Author: Rachel Cohn
Genre: YA Science Fiction
Series: Annex (Book 1)
Publication Date: October 16, 2012
Format: Hardcover, 304 Pages
ISBN-10: 1423157192 (Disney Hyperion)
ISBN-13: 978-1423157199 (Disney Hyperion)
Reviewed by: Michelle
Elysia is created in a laboratory, born as a sixteen-year-old girl, an empty vessel with no life experience to draw from. She is a Beta, an experimental model of a teenage clone. She was replicated from another teenage girl, who had to die in order for Elysia to exist.
Elysia’s purpose is to serve the inhabitants of Demesne, an island paradise for the wealthiest people on earth. Everything about Demesne is bioengineered for perfection. Even the air induces a strange, euphoric high, which only the island’s workers–soulless clones like Elysia–are immune to.
At first, Elysia’s life is idyllic and pampered. But she soon sees that Demesne’s human residents, who should want for nothing, yearn. But for what, exactly? She also comes to realize that beneath the island’s flawless exterior, there is an under-current of discontent among Demesne’s worker clones. She knows she is soulless and cannot feel and should not care–so why are overpowering sensations cloud-ing Elysia’s mind?
If anyone discovers that Elysia isn’t the unfeeling clone she must pretend to be, she will suffer a fate too terrible to imagine. When her one chance at happi-ness is ripped away with breathtaking cruelty, emotions she’s always had but never understood are unleashed. As rage, terror, and desire threaten to overwhelm her, Elysia must find the will to survive.
Quick & Dirty: An interesting story about clones in a utopian society falls a little short to of my expectations.
Opening Sentence: It’s me she wants to purchase.
Rachel Cohn’s Beta has a gorgeous cover. Even from the ARC (advanced reading copy), it has multiple overlay layers that blend between matte, shiny, and metallic. It’s gorgeous, and so is the cover model. Beta is a dystopian, of sorts. Instead of the government being the main focus, Beta focuses on clones and other laboratory creations. In the case of Beta, a new program has been introduced, and teenagers are the subject. Beta reminds me of older science fiction classics, even similar to the sorts of Frankenstein. So if you’re a fan of SciFi? This could be for you.
Beta follows the life of Elysia, a beta clone. Where clones are usually adults, Dr. Lusardi has started testing out Betas. Clones are without souls, using bodies of humans who have passed on as empty vessels. For the betas like Elysia, the only concern is the teenage hormone factor. It’s unpredictable, as is Elysia herself. Elysia is a slave, focused solely on the duties at hand. She is not meant to have feelings, emotions, or opinions. But in Elysia’s case? She has all of these as well as memories of her former, human self. Problems arise for Elysia, and that is only the beginning of what’s to come.

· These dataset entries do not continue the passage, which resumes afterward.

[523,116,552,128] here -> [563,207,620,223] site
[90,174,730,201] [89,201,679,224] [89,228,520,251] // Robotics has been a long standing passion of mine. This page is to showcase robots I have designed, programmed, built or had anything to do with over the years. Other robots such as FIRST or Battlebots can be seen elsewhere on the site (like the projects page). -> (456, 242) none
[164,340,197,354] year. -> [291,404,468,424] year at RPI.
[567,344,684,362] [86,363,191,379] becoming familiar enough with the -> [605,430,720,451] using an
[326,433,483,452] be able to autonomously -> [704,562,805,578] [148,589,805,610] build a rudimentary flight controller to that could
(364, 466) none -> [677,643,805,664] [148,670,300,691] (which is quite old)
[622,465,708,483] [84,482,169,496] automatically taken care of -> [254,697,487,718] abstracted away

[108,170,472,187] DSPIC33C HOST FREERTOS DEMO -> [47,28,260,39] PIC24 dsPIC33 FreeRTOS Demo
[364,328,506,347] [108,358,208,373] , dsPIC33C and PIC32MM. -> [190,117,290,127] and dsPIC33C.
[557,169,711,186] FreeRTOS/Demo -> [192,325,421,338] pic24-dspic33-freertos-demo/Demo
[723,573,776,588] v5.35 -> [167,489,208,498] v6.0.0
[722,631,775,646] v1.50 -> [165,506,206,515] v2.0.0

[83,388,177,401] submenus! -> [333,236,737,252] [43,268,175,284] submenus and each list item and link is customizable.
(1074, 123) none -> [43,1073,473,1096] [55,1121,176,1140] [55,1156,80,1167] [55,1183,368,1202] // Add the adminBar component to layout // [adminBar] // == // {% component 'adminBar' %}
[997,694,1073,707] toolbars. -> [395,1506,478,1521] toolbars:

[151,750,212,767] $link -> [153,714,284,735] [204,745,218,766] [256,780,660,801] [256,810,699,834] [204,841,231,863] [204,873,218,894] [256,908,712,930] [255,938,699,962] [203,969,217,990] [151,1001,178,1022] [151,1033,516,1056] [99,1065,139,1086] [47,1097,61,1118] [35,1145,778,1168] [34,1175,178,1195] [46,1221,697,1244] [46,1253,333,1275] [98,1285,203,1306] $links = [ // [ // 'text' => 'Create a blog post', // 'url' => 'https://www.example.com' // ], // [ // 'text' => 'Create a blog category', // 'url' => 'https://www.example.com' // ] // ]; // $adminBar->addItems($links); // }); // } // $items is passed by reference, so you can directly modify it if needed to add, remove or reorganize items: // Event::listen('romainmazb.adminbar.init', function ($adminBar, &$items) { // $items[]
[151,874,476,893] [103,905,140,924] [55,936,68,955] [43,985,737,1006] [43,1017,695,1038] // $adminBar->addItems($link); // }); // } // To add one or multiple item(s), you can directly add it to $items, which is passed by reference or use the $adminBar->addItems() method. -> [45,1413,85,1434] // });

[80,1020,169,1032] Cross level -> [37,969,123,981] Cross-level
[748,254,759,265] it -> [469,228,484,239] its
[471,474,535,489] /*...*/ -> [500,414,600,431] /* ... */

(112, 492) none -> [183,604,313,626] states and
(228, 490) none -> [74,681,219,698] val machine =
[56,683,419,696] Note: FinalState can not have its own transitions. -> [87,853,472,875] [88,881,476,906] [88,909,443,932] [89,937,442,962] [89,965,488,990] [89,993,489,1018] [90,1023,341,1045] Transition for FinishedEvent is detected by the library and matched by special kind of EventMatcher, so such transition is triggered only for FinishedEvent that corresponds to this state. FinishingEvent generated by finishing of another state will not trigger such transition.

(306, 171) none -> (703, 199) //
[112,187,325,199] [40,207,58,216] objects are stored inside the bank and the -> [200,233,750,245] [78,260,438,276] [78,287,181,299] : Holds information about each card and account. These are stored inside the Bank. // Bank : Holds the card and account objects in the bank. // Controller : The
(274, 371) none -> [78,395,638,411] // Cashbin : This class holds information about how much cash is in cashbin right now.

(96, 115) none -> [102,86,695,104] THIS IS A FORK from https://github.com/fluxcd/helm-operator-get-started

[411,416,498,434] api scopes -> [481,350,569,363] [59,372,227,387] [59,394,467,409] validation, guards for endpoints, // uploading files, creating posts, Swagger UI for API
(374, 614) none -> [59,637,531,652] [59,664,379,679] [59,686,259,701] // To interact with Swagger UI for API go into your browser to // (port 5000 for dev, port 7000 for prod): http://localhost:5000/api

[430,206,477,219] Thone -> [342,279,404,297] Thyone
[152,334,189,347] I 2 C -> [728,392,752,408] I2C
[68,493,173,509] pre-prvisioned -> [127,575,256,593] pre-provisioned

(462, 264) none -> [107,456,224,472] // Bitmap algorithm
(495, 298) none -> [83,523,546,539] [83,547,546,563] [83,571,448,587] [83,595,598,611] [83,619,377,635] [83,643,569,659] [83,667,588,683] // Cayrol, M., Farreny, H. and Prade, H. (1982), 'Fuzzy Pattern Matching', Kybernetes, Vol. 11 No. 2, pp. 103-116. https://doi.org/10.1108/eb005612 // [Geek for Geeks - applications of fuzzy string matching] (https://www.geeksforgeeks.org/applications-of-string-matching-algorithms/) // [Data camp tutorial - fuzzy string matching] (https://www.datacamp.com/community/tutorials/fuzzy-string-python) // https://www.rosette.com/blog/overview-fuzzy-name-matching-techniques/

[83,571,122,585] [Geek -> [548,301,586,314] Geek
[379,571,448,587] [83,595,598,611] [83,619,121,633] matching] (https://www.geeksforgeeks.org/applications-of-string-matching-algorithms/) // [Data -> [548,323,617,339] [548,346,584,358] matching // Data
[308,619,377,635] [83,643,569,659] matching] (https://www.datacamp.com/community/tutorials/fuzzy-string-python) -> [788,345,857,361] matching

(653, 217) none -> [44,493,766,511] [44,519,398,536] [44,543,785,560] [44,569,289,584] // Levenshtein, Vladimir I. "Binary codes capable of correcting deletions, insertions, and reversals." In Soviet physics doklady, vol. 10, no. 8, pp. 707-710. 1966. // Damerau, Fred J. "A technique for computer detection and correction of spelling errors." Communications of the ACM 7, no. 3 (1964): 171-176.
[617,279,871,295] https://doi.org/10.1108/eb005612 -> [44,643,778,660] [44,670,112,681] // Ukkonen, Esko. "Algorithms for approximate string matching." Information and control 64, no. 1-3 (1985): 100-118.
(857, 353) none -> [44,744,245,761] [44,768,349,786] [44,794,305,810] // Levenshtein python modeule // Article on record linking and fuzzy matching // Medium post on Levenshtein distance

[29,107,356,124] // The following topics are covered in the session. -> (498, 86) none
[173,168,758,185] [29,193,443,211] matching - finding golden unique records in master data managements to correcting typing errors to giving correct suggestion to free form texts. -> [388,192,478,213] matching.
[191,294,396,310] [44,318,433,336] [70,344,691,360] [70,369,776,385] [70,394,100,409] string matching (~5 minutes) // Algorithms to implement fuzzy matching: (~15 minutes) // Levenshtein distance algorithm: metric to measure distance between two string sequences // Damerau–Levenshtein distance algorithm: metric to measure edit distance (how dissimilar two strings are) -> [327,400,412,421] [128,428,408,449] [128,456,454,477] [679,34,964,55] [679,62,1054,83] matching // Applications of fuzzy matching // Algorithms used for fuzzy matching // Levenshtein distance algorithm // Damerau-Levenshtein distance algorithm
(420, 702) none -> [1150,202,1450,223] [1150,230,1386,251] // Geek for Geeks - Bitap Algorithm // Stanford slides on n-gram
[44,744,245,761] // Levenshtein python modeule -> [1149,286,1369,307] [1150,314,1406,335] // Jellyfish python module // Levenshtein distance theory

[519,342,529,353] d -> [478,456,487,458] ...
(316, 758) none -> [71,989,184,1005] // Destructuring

It was a little difficult getting to know Elysia. Cohn wrote her to be a clone, lacking personality and emotion. Gradually, she learns more and more about herself, her human past, and the realities of life on Demesne. And as naive as Cohn wrote her to be, she seeks answers without any second thought. Her intelligence is pre-programed, her natural abilities from her human life. It was hard to understand who Elysia was once she was stripped of all of that.
There were some great supporting characters and some who were not. But while I didn’t like some, I’ll keep them nameless, to let you form your own opinion. I wanted to know about some of the characters more than others, and I felt that a select few needed less face time. I thought the romance was a little forced, especially given that Elysia just newly discovered feelings. Was it realistic that she fell so hard so quickly? Probably not, but certain events were just hard to take in.
In this utopian society, the island of Demesne is a bubble. A bubble of ignorance and bliss, belonging to the elite and wealthy. Cohn showcased the life of luxury, but also wrote about the ugliness and price of the elite. Everyone on Demesne seemed to only care for one thing, status, and after a while, I was put off. The world within Demesne was intriguing, seeing all of the futuristic details that came into play.
While I was frustrated with some elements of the book, I still enjoyed the story overall. I liked the promise of where the story was going, and hope for better things to come in the next book.
Beneath the water, I can know her. She was fierce, uncompromising. When she loved. she loved deeply, passionately. She loved the blue-eyed water god. She owned him. His heart.
But when she felt betrayal, she hated, and she was feared.
Hate gave her power.
If she were me (and she is me, even if she’s dead), she would not fear my unnatural memories and instincts. She would say, Maybe your unspeakable defects give you power too?
FTC Advisory: Hyperion provided me with a copy of Beta. No goody bags, sponsorships, “material connections,” or bribes were exchanged for my review.